I have a lot of things going on in my life right now...and i have no idea which ones will spill out into my blog. so i'm viewing this post as a little adventure. i'm just sitting down to type without any thought on the subject i'm going to talk about.
i have a lot of things to add to my crepe shop journal. i've decided that i like my job, but i'm not a huge fan of my boss. he is not a bad guy, we are just not a good working fit. he needs a lot more than i can give. i would be able to give him what he wants if i ...had no husband, no child, no life. i'm losing control of my life and major things are slipping through, things like my kid. i'm guessing he isn't going to be damaged from me quite yet, and i do try and give him time...but even when i give him time, i'm exhausted and want to sleep. that doesn't make for a very fun or stimulating mom. Speaking of the name "mom"... jaden has skipped over the whole "mommy" thing and just calls me "mom". but there is an added bonus...he has begun to yell my name whenever he wants me, even if he is sitting on my lap. sometimes he sounds like an adolescent boy yelling for his mom. its very strange to see something so clear and adult sounding come out of his mouth. dan and i were trying to teach him some other words yesterday, mostly because we like watching him try to repeat it. he'll work on saying the word, decide if it is doable or too difficult, and then if it is the latter...he'll just throw out a "bah" and see if we'll buy it. and we always buy it. i wonder if a boy can get through life only yelling mom and bah. he's pretty cute, so i think he'll do just fine.

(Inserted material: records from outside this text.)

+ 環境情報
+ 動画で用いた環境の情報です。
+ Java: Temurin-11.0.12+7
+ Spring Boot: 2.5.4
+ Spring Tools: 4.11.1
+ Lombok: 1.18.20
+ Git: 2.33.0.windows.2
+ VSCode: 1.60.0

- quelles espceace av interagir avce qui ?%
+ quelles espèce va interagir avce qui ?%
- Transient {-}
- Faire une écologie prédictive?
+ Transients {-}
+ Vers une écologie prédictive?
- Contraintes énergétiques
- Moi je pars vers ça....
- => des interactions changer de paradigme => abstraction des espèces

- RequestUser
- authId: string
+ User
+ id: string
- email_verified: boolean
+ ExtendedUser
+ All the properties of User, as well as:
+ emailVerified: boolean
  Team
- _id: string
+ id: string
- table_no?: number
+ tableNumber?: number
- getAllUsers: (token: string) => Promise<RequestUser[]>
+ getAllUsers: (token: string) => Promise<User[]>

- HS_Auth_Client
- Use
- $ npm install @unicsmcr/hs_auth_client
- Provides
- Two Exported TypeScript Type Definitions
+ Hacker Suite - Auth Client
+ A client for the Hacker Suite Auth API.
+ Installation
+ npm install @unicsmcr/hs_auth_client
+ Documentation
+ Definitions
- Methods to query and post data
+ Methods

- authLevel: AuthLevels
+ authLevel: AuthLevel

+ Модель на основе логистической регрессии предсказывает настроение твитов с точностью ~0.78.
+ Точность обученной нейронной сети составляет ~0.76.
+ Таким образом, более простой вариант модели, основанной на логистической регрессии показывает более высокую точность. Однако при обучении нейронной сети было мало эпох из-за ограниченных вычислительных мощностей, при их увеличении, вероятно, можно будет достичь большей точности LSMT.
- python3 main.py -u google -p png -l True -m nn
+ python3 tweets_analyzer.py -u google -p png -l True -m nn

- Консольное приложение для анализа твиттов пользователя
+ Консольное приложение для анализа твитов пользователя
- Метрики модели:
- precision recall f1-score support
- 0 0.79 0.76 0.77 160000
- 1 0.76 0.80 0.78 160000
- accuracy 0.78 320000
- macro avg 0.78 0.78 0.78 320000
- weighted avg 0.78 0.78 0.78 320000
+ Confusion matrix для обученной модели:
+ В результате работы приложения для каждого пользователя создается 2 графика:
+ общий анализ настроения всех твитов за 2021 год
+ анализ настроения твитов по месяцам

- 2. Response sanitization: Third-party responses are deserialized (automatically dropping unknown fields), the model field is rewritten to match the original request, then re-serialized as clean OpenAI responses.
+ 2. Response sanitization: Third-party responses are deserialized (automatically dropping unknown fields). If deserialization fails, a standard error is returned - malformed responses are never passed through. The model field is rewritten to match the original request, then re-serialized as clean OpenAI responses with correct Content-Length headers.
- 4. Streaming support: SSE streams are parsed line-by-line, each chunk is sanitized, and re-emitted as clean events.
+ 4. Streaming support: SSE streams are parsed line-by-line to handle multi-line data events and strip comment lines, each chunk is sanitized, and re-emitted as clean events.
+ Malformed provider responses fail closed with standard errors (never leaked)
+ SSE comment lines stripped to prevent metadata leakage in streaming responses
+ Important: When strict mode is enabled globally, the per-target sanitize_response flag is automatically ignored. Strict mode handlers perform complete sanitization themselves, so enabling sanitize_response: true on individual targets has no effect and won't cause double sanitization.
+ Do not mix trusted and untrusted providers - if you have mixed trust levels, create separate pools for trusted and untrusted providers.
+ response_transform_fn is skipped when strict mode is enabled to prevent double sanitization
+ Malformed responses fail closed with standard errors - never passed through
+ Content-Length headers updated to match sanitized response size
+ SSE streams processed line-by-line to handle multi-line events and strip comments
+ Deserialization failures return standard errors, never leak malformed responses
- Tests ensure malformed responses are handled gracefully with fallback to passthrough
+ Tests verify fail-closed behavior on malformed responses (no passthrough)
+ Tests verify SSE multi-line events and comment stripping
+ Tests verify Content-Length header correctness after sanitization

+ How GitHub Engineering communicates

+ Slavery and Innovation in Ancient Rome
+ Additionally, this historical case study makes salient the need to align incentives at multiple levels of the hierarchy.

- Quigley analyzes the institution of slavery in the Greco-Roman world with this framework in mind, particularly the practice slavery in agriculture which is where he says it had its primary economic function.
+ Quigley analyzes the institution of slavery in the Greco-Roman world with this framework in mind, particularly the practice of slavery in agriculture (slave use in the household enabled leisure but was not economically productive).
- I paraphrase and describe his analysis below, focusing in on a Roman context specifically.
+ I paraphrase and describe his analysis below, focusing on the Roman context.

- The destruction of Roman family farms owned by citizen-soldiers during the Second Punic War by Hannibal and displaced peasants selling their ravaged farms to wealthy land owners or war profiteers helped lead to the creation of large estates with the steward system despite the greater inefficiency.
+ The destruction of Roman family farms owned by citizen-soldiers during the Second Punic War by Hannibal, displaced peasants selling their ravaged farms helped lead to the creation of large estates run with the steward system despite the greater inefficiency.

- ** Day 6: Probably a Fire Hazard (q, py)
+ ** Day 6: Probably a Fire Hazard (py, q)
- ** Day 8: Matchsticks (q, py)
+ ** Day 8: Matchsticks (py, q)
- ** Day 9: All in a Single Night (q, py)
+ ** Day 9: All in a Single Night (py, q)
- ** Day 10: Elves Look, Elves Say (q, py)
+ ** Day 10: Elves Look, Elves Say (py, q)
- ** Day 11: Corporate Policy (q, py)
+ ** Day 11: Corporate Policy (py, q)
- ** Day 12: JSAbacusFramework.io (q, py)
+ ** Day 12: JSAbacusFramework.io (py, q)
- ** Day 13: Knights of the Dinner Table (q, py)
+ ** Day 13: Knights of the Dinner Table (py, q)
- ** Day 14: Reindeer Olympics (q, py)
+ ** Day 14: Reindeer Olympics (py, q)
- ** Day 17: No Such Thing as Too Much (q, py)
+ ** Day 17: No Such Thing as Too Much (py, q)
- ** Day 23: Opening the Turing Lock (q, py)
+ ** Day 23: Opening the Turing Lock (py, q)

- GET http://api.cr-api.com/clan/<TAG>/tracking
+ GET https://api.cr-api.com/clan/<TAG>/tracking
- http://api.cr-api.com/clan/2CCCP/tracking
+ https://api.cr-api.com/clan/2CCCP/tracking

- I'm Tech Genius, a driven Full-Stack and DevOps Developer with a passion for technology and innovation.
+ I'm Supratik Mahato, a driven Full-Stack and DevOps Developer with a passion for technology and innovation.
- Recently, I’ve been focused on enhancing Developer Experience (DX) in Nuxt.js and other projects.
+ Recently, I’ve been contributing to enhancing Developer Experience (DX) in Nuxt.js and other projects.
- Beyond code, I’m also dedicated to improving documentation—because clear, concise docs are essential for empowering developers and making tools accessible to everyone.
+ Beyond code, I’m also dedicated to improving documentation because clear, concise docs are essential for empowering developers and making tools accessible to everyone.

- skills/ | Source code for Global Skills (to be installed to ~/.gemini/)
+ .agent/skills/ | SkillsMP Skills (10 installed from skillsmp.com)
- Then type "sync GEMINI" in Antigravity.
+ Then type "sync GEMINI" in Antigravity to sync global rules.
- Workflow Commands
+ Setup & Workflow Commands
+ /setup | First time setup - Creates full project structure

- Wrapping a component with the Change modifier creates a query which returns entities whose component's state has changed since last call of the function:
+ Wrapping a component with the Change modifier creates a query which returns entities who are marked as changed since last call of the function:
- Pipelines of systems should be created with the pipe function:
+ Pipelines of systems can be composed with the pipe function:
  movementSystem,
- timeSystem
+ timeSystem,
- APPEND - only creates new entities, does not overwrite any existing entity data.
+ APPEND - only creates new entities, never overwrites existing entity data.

i was supposed to go to columbus yesterday to suprise our friend shane at a party his wife threw for him. i couldn't go though. i was planning on leaving after my shift in the morning and driving straight there, but i had an employee not show for her shift to relieve me. so there is that. i had to stay and work. i was pretty upset. i actually started crying while i was making crepes. which wouldn't have been bad if we weren't slammed, but we were completely slammed with no relief in sight.
so that is life.
3 comments:
Hang in there.
I'm so sorry that happened to you Suzanne. I'm sure you really need that time away to be with friends, but I hope your date night was fun.
Hang in there. Things always look and feel worse right before they drastically improve. I'm praying for you..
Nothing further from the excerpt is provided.